Thursday, 26 November 2015

In the current preoccupation with public diplomacy, stimulated by the post-11 September security environment, there is a real danger of confusing its varying manifestations. To a degree, this confusion reflects a misunderstanding of what soft power is – and how it relates to other modes of power. Public diplomacy in its state-based ‘strategic’ guise is a more sophisticated variant of a well-established idea – namely that ‘publics’ matter to governments as tools of national foreign policy. In this sense, public diplomacy is hardly a new paradigm of international politics but a strategy located within a hierarchical image of how those politics are configured and the information flows underpinning them.
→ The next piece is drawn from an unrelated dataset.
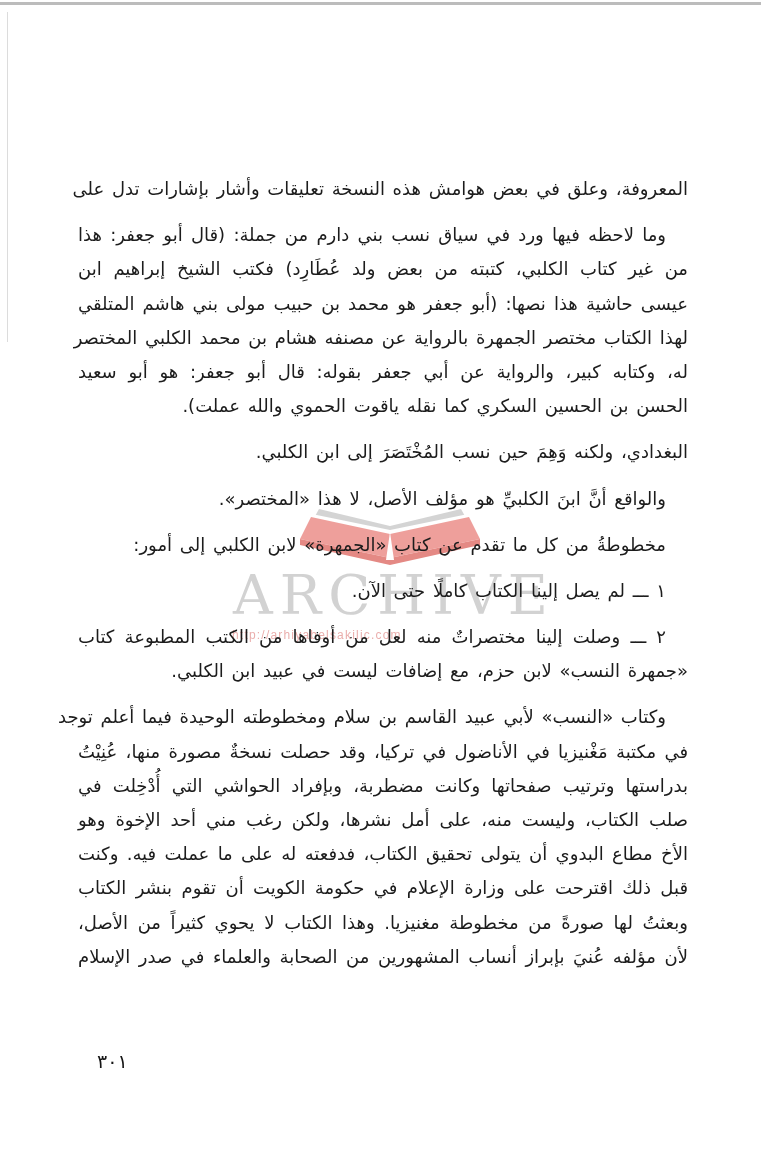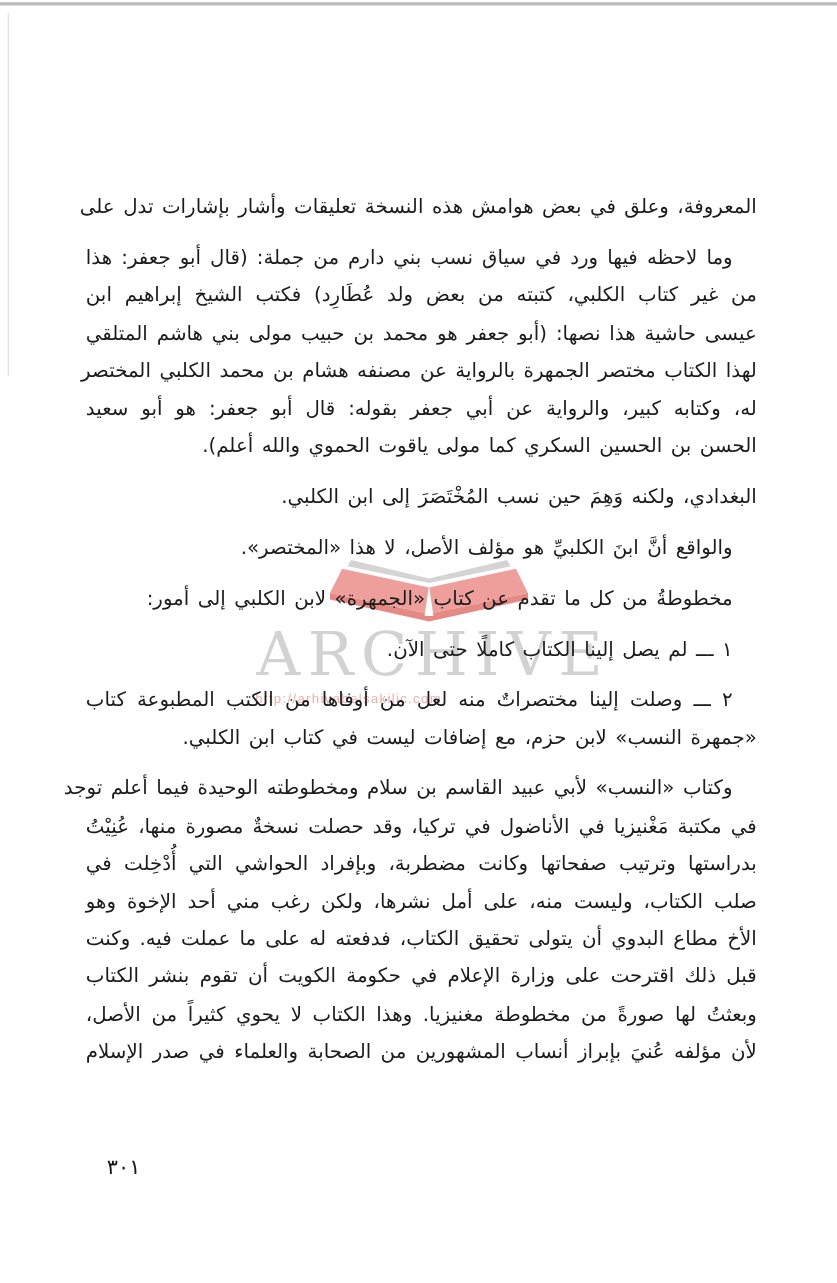"الحسن بن الحسين السكري كما" div.line { text: مولى ياقوت الحموي والله أعلم -> نقله ياقوت الحموي والله عملت }
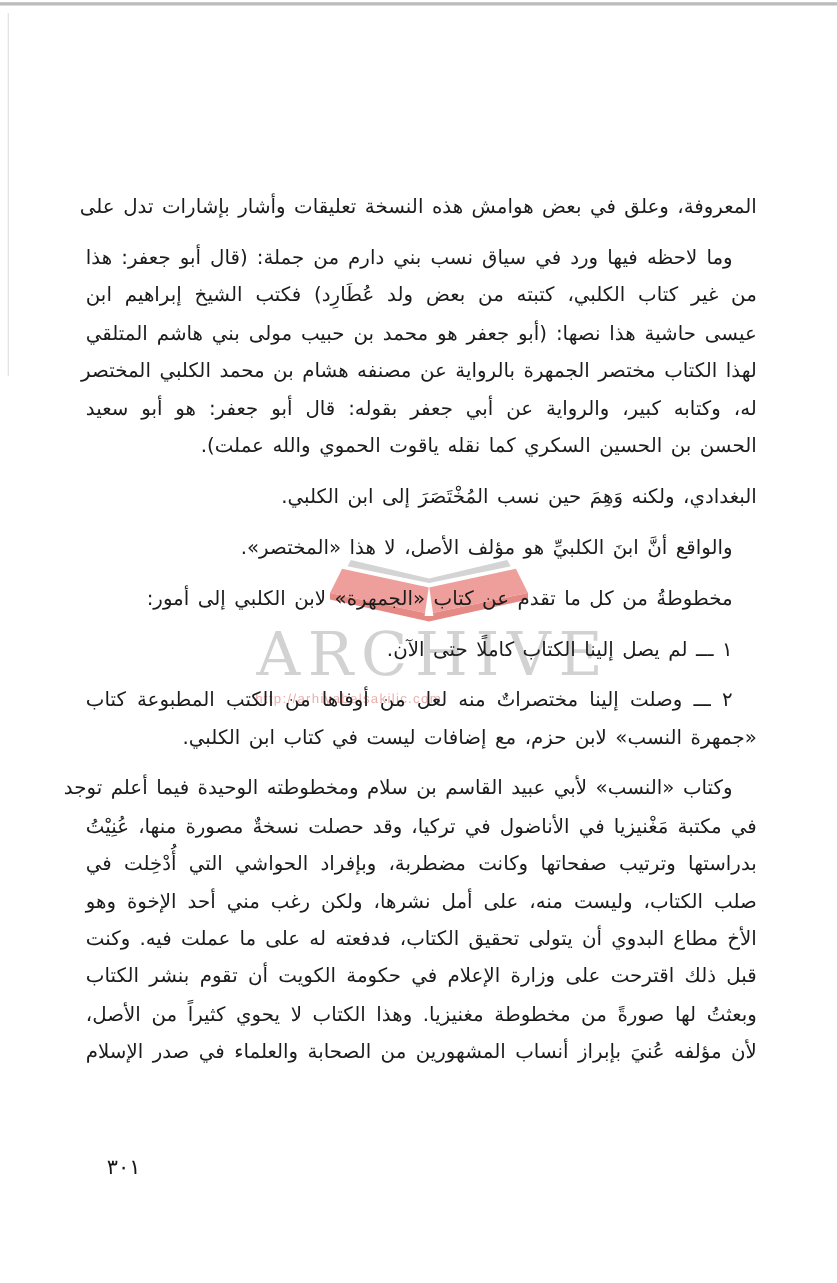"«جمهرة النسب» لابن حزم، مع" div.line { text: كتاب -> عبيد }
At the same time, however, governments are reworking their public diplomacy strategies in a changing milieu of world politics, within which access to modes of communication with publics around the world have become of prime importance to all categories of international actor. This is redrawing the environment in which much contemporary diplomacy is now conducted, bringing the diplomat’s traditional skills to the management of complex policy networks. In short, public diplomacy is now part of the fabric of world politics wherein NGOs and other non-state actors seek to project their message in the pursuit of policy goals. Image creation and management is a key resource and one where non-state actors may have an advantage, helping to explain why the more traditional, hierarchical concept of strategic public diplomacy often fails to achieve its goals.